**What is being asked**:
For the records below, output every line from the one holding "- Extract by mask" through the final line, unaltered, and no other lines.
* * * * *
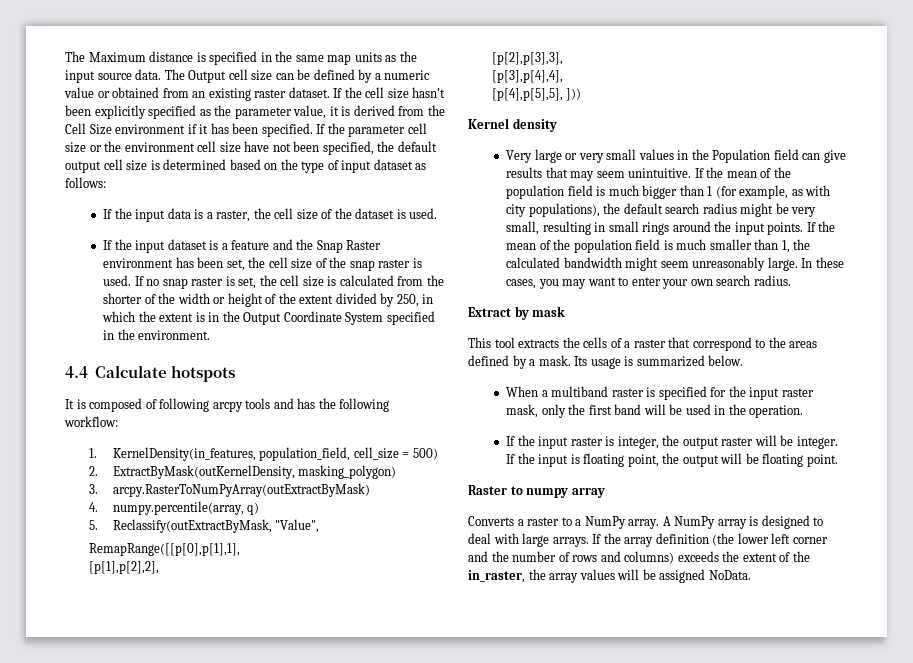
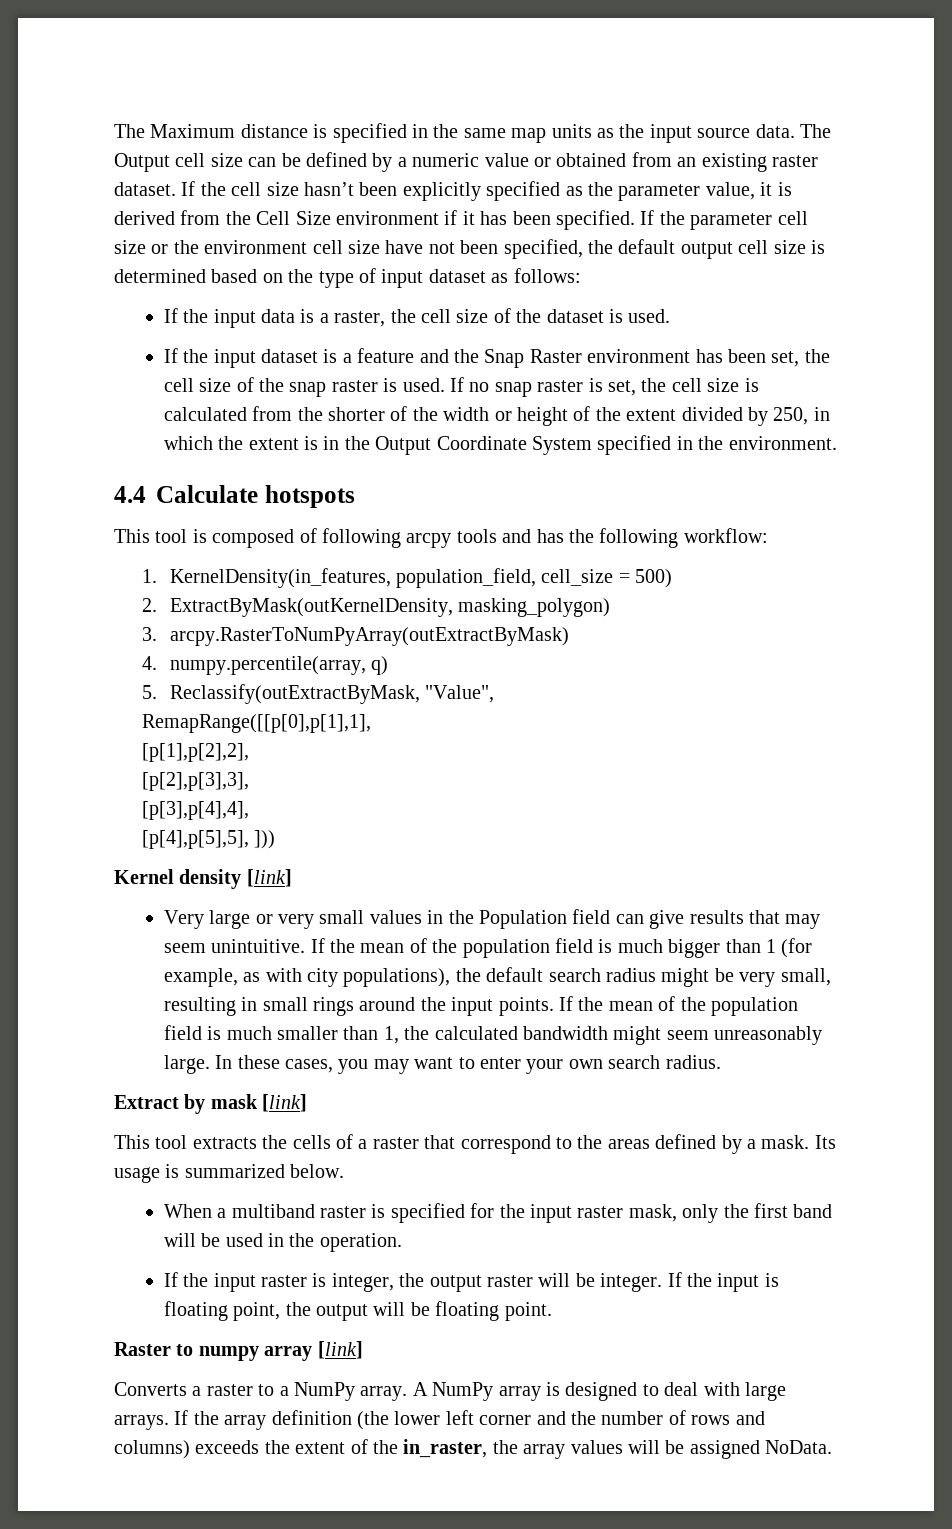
- It is composed of following arcpy tools and has the following workflow:
+ This tool is composed of following arcpy tools and has the following workflow:
- Kernel density
+ Kernel density [link]
- Extract by mask
+ Extract by mask [link]
- Raster to numpy array
+ Raster to numpy array [link]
* * * * *
**Task output**:
- Extract by mask
+ Extract by mask [link]
- Raster to numpy array
+ Raster to numpy array [link]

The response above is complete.